● **Problem to solve**: Copy every entry verbatim and skip the pictures.

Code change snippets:

○ ○ ○ ○ ○ ○ ○

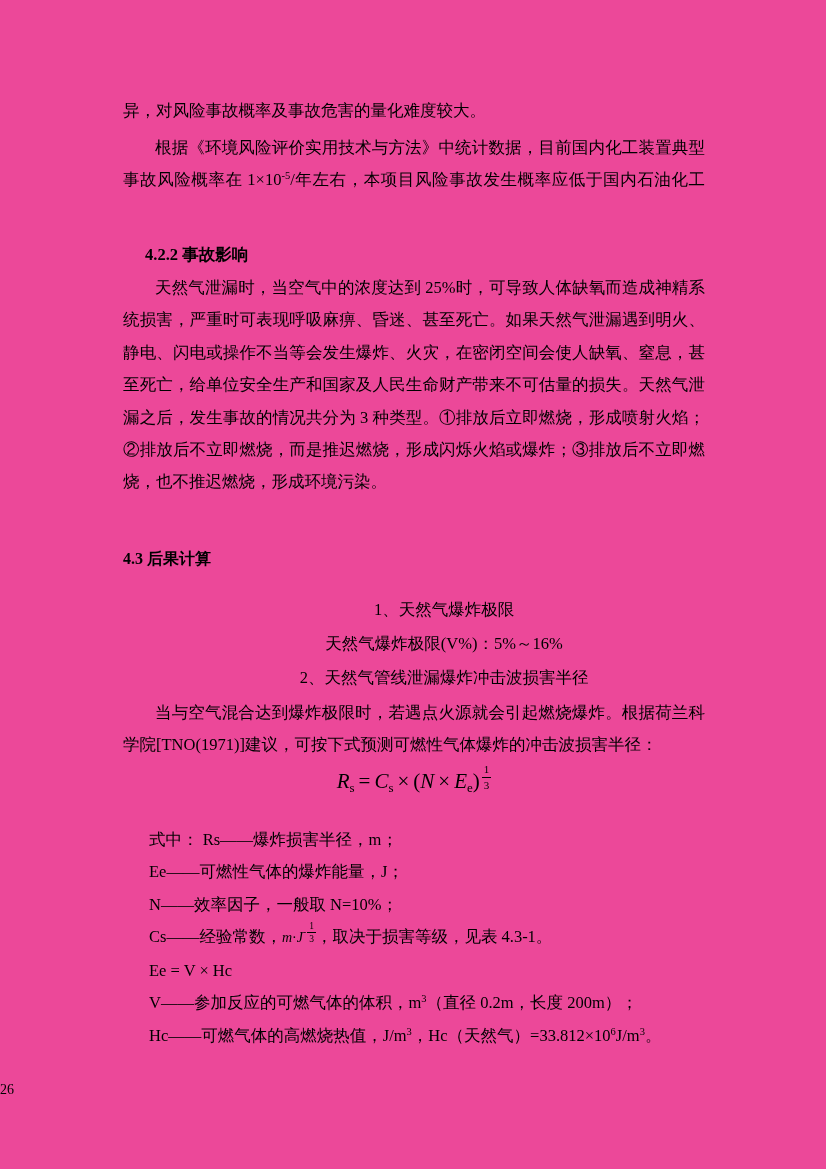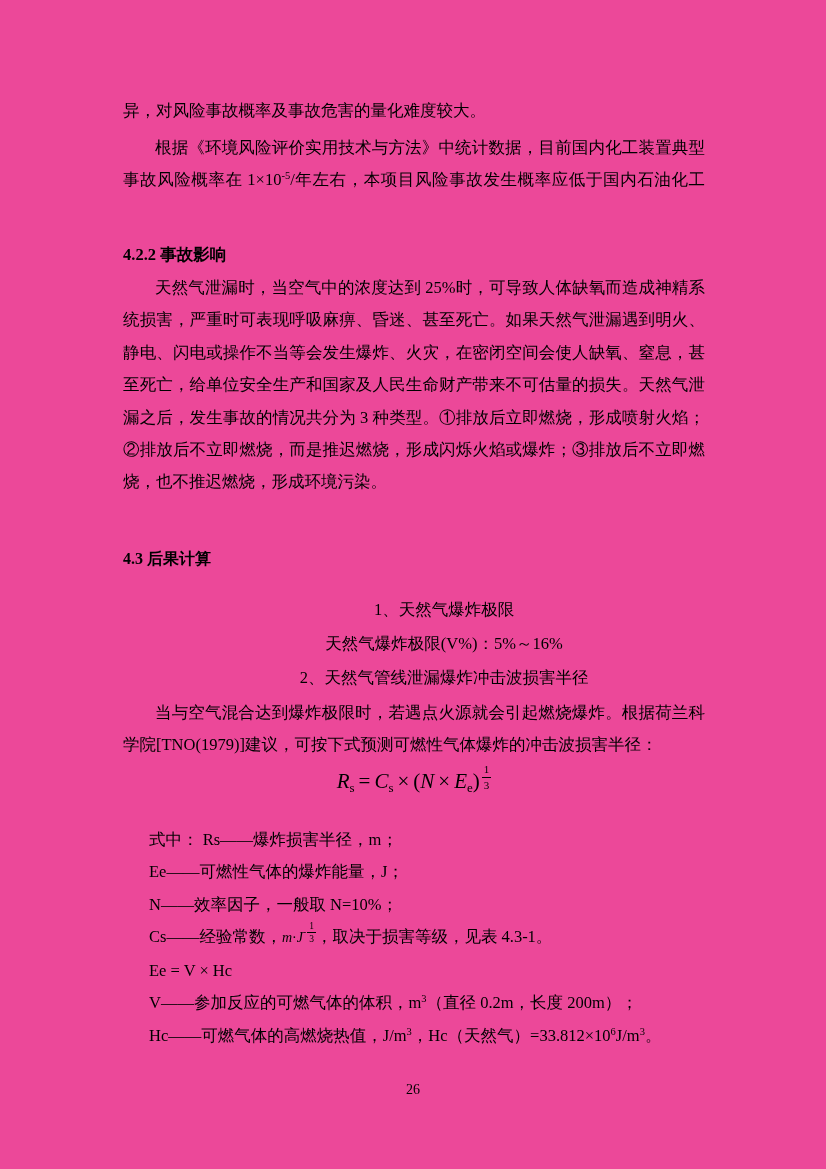--- a/index.html
+++ b/index.html
@@ -10,21 +10,21 @@
     background: #ec4899;
     color: #000000;
     font-family: "Liberation Serif", "DejaVu Serif", serif;
     font-size: 16.5px;
     overflow: hidden;
   }
   .block { position: absolute; left: 123px; width: 582px; }
   .line { line-height: 32.4px; }
   .j { text-align: justify; text-align-last: justify; }
   .indent { text-indent: 32px; }
-  .h-small { font-weight: bold; font-size: 16.5px; line-height: 32px; }
+  .h-small { font-weight: bold; font-size: 16.5px; line-height: 32px; margin-left: 22px; }
   .h-big   { font-weight: bold; font-size: 16px; line-height: 32px; }
   sup.ss { font-size: 10.5px; vertical-align: 6px; line-height: 0; letter-spacing: 0; }
 
   
   .formula-wrap { text-align: center; font-size: 21px; }
   .formula-wrap i { font-style: italic; }
   .formula-wrap .op { padding: 0 4px; }
   .formula-wrap sub { font-size: 13px; vertical-align: -4px; line-height: 0; }
   .sfrac {
     display: inline-flex; flex-direction: column; align-items: center;
@@ -38,21 +38,21 @@
   .mini-math { font-size: 14px; }
   .mini-math i { font-style: italic; }
   .raised { display: inline-flex; align-items: center; vertical-align: 7px; font-size: 9.5px; line-height: 1.1; }
   .sfrac-sm { display: inline-flex; flex-direction: column; align-items: center; margin-left: 1px; }
   .sfrac-sm .num { border-bottom: 1px solid #000; padding: 0 2px 0.5px; }
   .sfrac-sm .den { padding-top: 0.5px; }
 
   .defs { padding-left: 26px; }
   .list { padding-left: 30px; }
   .list .line { line-height: 34px; text-align: center; }
-  .footer { position: absolute; left: 0; width: 826px; text-align: center; font-size: 14px; }
+  .footer { position: absolute; left: 0; width: 826px; text-align: left; font-size: 14px; }
 </style>
 </head>
 <body>
 
 <div class="page">
 
   <div class="block" style="top:95px">
     <div class="line">异，对风险事故概率及事故危害的量化难度较大。</div>
   </div>
 
@@ -76,21 +76,21 @@
   <div class="block h-big" style="top:543px">4.3 后果计算</div>
 
   <div class="block list" style="top:593px">
     <div class="line">1、天然气爆炸极限</div>
     <div class="line">天然气爆炸极限(V%)：5%～16%</div>
     <div class="line">2、天然气管线泄漏爆炸冲击波损害半径</div>
   </div>
 
   <div class="block" style="top:697px">
     <div class="line j indent">当与空气混合达到爆炸极限时，若遇点火源就会引起燃烧爆炸。根据荷兰科</div>
-    <div class="line">学院[TNO(1979)]建议，可按下式预测可燃性气体爆炸的冲击波损害半径：</div>
+    <div class="line">学院[TNO(1971)]建议，可按下式预测可燃性气体爆炸的冲击波损害半径：</div>
   </div>
 
   <div class="block formula-wrap" style="top:763px">
     <span><i>R</i><sub>s</sub><span class="op">=</span><i>C</i><sub>s</sub><span class="op">×</span><span>(</span><i>N</i><span class="op">×</span><i>E</i><sub>e</sub><span>)</span><span class="sfrac">
           <span class="num">1</span>
           <span class="den">3</span>
         </span></span>
   </div>
 
   <div class="block defs" style="top:824px">

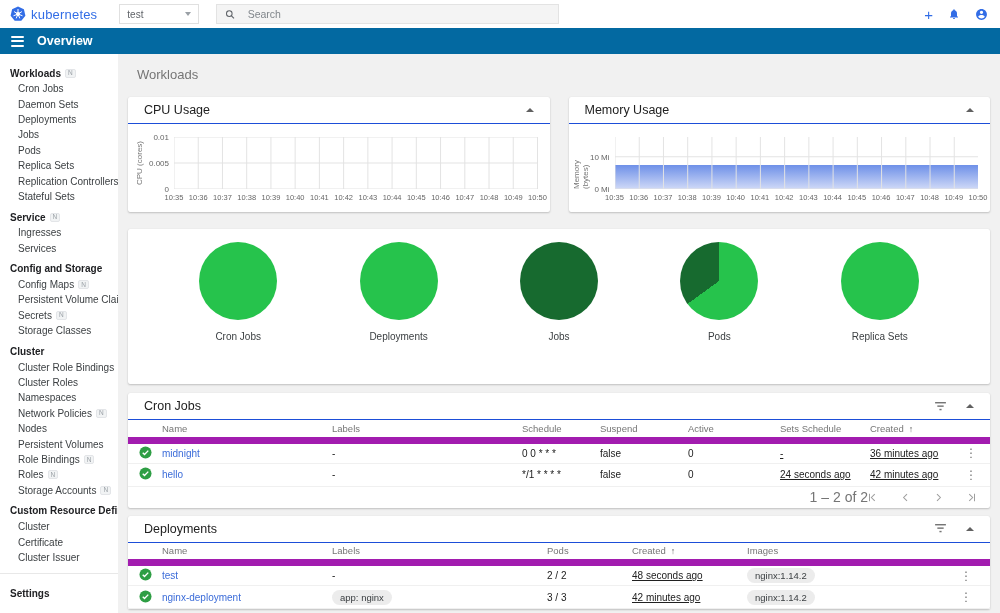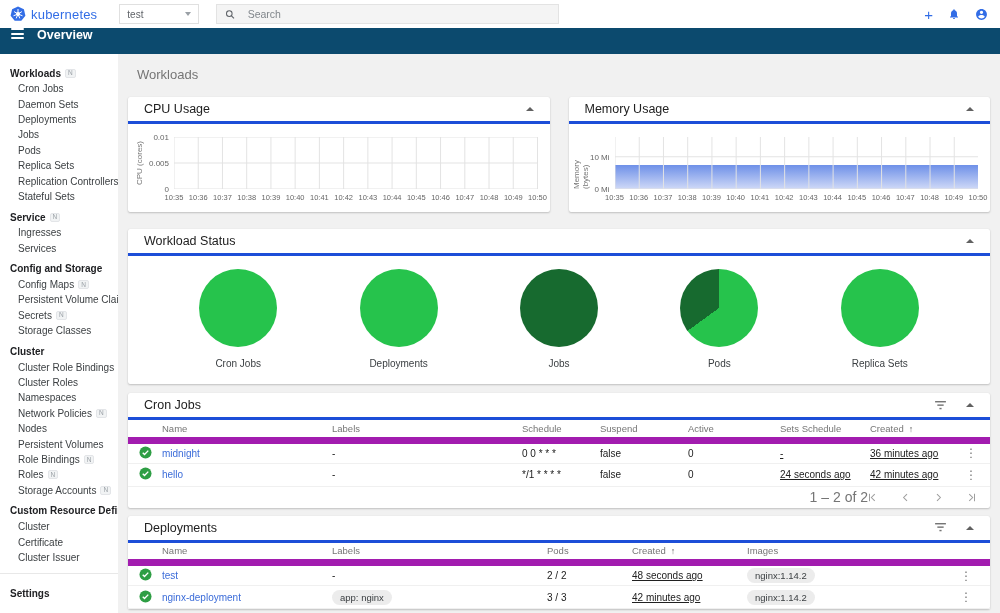--- a/index.html
+++ b/index.html
@@ -17,41 +17,41 @@
               border-top:4px solid #9aa0a6;}
   .searchbar{margin-left:17px;width:343px;height:20px;background:#f4f4f4;border:1px solid #e3e3e3;
              display:flex;align-items:center;padding:0 8px;gap:10px;}
   .searchbar input{border:none;background:transparent;outline:none;font-size:10.5px;color:#3c4043;
                    font-family:"Liberation Sans",sans-serif;width:100%;}
   .searchbar input::placeholder{color:#80868b;}
   .top-actions{margin-left:auto;display:flex;align-items:center;gap:15px;margin-right:12px;}
   .top-actions .abtn{color:#326de6;display:flex;align-items:center;cursor:pointer;}
   .plus-glyph{font-size:15px;line-height:1;color:#326de6;}
   
-  .appbar{height:26px;background:#0c4a6e;display:flex;align-items:flex-start;}
+  .appbar{height:26px;background:#0369a1;display:flex;align-items:center;}
   .hamburger{margin-left:11px;display:flex;flex-direction:column;gap:2.5px;cursor:pointer;}
   .hamburger span{display:block;width:13px;height:2px;background:#fff;border-radius:1px;}
   .appbar-title{color:#fff;font-size:12.5px;font-weight:bold;margin-left:13px;}
   
   .body{display:flex;height:559px;}
   .side{width:118px;background:#fff;padding-top:6px;overflow:hidden;flex:none;}
   .side-row{display:flex;align-items:center;height:15.4px;padding-left:18px;cursor:pointer;}
   .side-row span.lbl{font-size:10px;color:#3c4043;white-space:nowrap;}
   .side-header{padding-left:10px;margin-top:5px;height:16px;}
   .side-header span.lbl{font-weight:bold;color:#202124;}
   .side-footer{padding-left:10px;height:16px;margin-top:11px;}
   .side-footer span.lbl{font-weight:bold;color:#202124;}
   .ns-badge{margin-left:4px;font-size:6.5px;color:#9aa0a6;background:#f1f3f4;border:1px solid #e3e5e8;
             border-radius:2px;padding:0 2px;line-height:8px;height:9px;display:inline-flex;align-items:center;}
   .side-divider{height:1px;background:#e8e8e8;margin:8px 0 3px 0;}
   
   .main{flex:1;padding:10px 10px 0 10px;overflow:hidden;}
   .page-title{font-size:13px;color:#757575;margin:3px 0 15px 9px;}
   .card{background:#fff;border-radius:2px;box-shadow:0 1px 2px rgba(0,0,0,.2),0 0 1px rgba(0,0,0,.1);}
-  .card-head{display:flex;align-items:center;height:27px;padding:0 16px;border-bottom:3px solid #1d4ed8;}
+  .card-head{display:flex;align-items:center;height:27px;padding:0 16px;border-bottom:1px solid #1d4ed8;}
   .card-title{font-size:12.5px;color:#212121;flex:1;}
   .head-icons{display:flex;align-items:center;gap:20px;}
   .caret-up{width:0;height:0;border-left:4px solid transparent;border-right:4px solid transparent;
             border-bottom:4.5px solid #616161;cursor:pointer;}
   .icon-btn{cursor:pointer;display:flex;align-items:center;}
   .row-charts{display:flex;gap:19px;margin-bottom:17px;}
   .chart-card{width:421.5px;height:115px;}
   
   .chart-body{display:flex;padding:13px 12px 0 6px;}
   .ylab{writing-mode:vertical-rl;transform:rotate(180deg);font-size:8px;color:#757575;
@@ -378,26 +378,20 @@
                   <span style="left: 86.6667%;">10:48</span>
                   <span style="left: 93.3333%;">10:49</span>
                   <span style="left: 100%;">10:50</span>
                 </div>
             </div>
           </div>
         </div>
       </div>
 
       <div class="card status-card">
-        <div class="card-head">
-          <span class="card-title">Workload Status</span>
-          <span class="head-icons">
-              <span class="caret-up"></span>
-            </span>
-        </div>
         <div class="status-row">
             <div class="status-item">
               <div class="status-circle" style="background: rgb(38, 195, 76);"></div>
               <div class="status-label">Cron Jobs</div>
             </div>
             <div class="status-item">
               <div class="status-circle" style="background: rgb(38, 195, 76);"></div>
               <div class="status-label">Deployments</div>
             </div>
             <div class="status-item">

○ ○ ○ ○ ○ ○ ○

● **Result for this task**:
--- a/index.html
+++ b/index.html
@@ -10,21 +10,21 @@
     background: #ec4899;
     color: #000000;
     font-family: "Liberation Serif", "DejaVu Serif", serif;
     font-size: 16.5px;
     overflow: hidden;
   }
   .block { position: absolute; left: 123px; width: 582px; }
   .line { line-height: 32.4px; }
   .j { text-align: justify; text-align-last: justify; }
   .indent { text-indent: 32px; }
-  .h-small { font-weight: bold; font-size: 16.5px; line-height: 32px; }
+  .h-small { font-weight: bold; font-size: 16.5px; line-height: 32px; margin-left: 22px; }
   .h-big   { font-weight: bold; font-size: 16px; line-height: 32px; }
   sup.ss { font-size: 10.5px; vertical-align: 6px; line-height: 0; letter-spacing: 0; }
 
   
   .formula-wrap { text-align: center; font-size: 21px; }
   .formula-wrap i { font-style: italic; }
   .formula-wrap .op { padding: 0 4px; }
   .formula-wrap sub { font-size: 13px; vertical-align: -4px; line-height: 0; }
   .sfrac {
     display: inline-flex; flex-direction: column; align-items: center;
@@ -38,21 +38,21 @@
   .mini-math { font-size: 14px; }
   .mini-math i { font-style: italic; }
   .raised { display: inline-flex; align-items: center; vertical-align: 7px; font-size: 9.5px; line-height: 1.1; }
   .sfrac-sm { display: inline-flex; flex-direction: column; align-items: center; margin-left: 1px; }
   .sfrac-sm .num { border-bottom: 1px solid #000; padding: 0 2px 0.5px; }
   .sfrac-sm .den { padding-top: 0.5px; }
 
   .defs { padding-left: 26px; }
   .list { padding-left: 30px; }
   .list .line { line-height: 34px; text-align: center; }
-  .footer { position: absolute; left: 0; width: 826px; text-align: center; font-size: 14px; }
+  .footer { position: absolute; left: 0; width: 826px; text-align: left; font-size: 14px; }
 </style>
 </head>
 <body>
 
 <div class="page">
 
   <div class="block" style="top:95px">
     <div class="line">异，对风险事故概率及事故危害的量化难度较大。</div>
   </div>
 
@@ -76,21 +76,21 @@
   <div class="block h-big" style="top:543px">4.3 后果计算</div>
 
   <div class="block list" style="top:593px">
     <div class="line">1、天然气爆炸极限</div>
     <div class="line">天然气爆炸极限(V%)：5%～16%</div>
     <div class="line">2、天然气管线泄漏爆炸冲击波损害半径</div>
   </div>
 
   <div class="block" style="top:697px">
     <div class="line j indent">当与空气混合达到爆炸极限时，若遇点火源就会引起燃烧爆炸。根据荷兰科</div>
-    <div class="line">学院[TNO(1979)]建议，可按下式预测可燃性气体爆炸的冲击波损害半径：</div>
+    <div class="line">学院[TNO(1971)]建议，可按下式预测可燃性气体爆炸的冲击波损害半径：</div>
   </div>
 
   <div class="block formula-wrap" style="top:763px">
     <span><i>R</i><sub>s</sub><span class="op">=</span><i>C</i><sub>s</sub><span class="op">×</span><span>(</span><i>N</i><span class="op">×</span><i>E</i><sub>e</sub><span>)</span><span class="sfrac">
           <span class="num">1</span>
           <span class="den">3</span>
         </span></span>
   </div>
 
   <div class="block defs" style="top:824px">

--- a/index.html
+++ b/index.html
@@ -17,41 +17,41 @@
               border-top:4px solid #9aa0a6;}
   .searchbar{margin-left:17px;width:343px;height:20px;background:#f4f4f4;border:1px solid #e3e3e3;
              display:flex;align-items:center;padding:0 8px;gap:10px;}
   .searchbar input{border:none;background:transparent;outline:none;font-size:10.5px;color:#3c4043;
                    font-family:"Liberation Sans",sans-serif;width:100%;}
   .searchbar input::placeholder{color:#80868b;}
   .top-actions{margin-left:auto;display:flex;align-items:center;gap:15px;margin-right:12px;}
   .top-actions .abtn{color:#326de6;display:flex;align-items:center;cursor:pointer;}
   .plus-glyph{font-size:15px;line-height:1;color:#326de6;}
   
-  .appbar{height:26px;background:#0c4a6e;display:flex;align-items:flex-start;}
+  .appbar{height:26px;background:#0369a1;display:flex;align-items:center;}
   .hamburger{margin-left:11px;display:flex;flex-direction:column;gap:2.5px;cursor:pointer;}
   .hamburger span{display:block;width:13px;height:2px;background:#fff;border-radius:1px;}
   .appbar-title{color:#fff;font-size:12.5px;font-weight:bold;margin-left:13px;}
   
   .body{display:flex;height:559px;}
   .side{width:118px;background:#fff;padding-top:6px;overflow:hidden;flex:none;}
   .side-row{display:flex;align-items:center;height:15.4px;padding-left:18px;cursor:pointer;}
   .side-row span.lbl{font-size:10px;color:#3c4043;white-space:nowrap;}
   .side-header{padding-left:10px;margin-top:5px;height:16px;}
   .side-header span.lbl{font-weight:bold;color:#202124;}
   .side-footer{padding-left:10px;height:16px;margin-top:11px;}
   .side-footer span.lbl{font-weight:bold;color:#202124;}
   .ns-badge{margin-left:4px;font-size:6.5px;color:#9aa0a6;background:#f1f3f4;border:1px solid #e3e5e8;
             border-radius:2px;padding:0 2px;line-height:8px;height:9px;display:inline-flex;align-items:center;}
   .side-divider{height:1px;background:#e8e8e8;margin:8px 0 3px 0;}
   
   .main{flex:1;padding:10px 10px 0 10px;overflow:hidden;}
   .page-title{font-size:13px;color:#757575;margin:3px 0 15px 9px;}
   .card{background:#fff;border-radius:2px;box-shadow:0 1px 2px rgba(0,0,0,.2),0 0 1px rgba(0,0,0,.1);}
-  .card-head{display:flex;align-items:center;height:27px;padding:0 16px;border-bottom:3px solid #1d4ed8;}
+  .card-head{display:flex;align-items:center;height:27px;padding:0 16px;border-bottom:1px solid #1d4ed8;}
   .card-title{font-size:12.5px;color:#212121;flex:1;}
   .head-icons{display:flex;align-items:center;gap:20px;}
   .caret-up{width:0;height:0;border-left:4px solid transparent;border-right:4px solid transparent;
             border-bottom:4.5px solid #616161;cursor:pointer;}
   .icon-btn{cursor:pointer;display:flex;align-items:center;}
   .row-charts{display:flex;gap:19px;margin-bottom:17px;}
   .chart-card{width:421.5px;height:115px;}
   
   .chart-body{display:flex;padding:13px 12px 0 6px;}
   .ylab{writing-mode:vertical-rl;transform:rotate(180deg);font-size:8px;color:#757575;
@@ -378,26 +378,20 @@
                   <span style="left: 86.6667%;">10:48</span>
                   <span style="left: 93.3333%;">10:49</span>
                   <span style="left: 100%;">10:50</span>
                 </div>
             </div>
           </div>
         </div>
       </div>
 
       <div class="card status-card">
-        <div class="card-head">
-          <span class="card-title">Workload Status</span>
-          <span class="head-icons">
-              <span class="caret-up"></span>
-            </span>
-        </div>
         <div class="status-row">
             <div class="status-item">
               <div class="status-circle" style="background: rgb(38, 195, 76);"></div>
               <div class="status-label">Cron Jobs</div>
             </div>
             <div class="status-item">
               <div class="status-circle" style="background: rgb(38, 195, 76);"></div>
               <div class="status-label">Deployments</div>
             </div>
             <div class="status-item">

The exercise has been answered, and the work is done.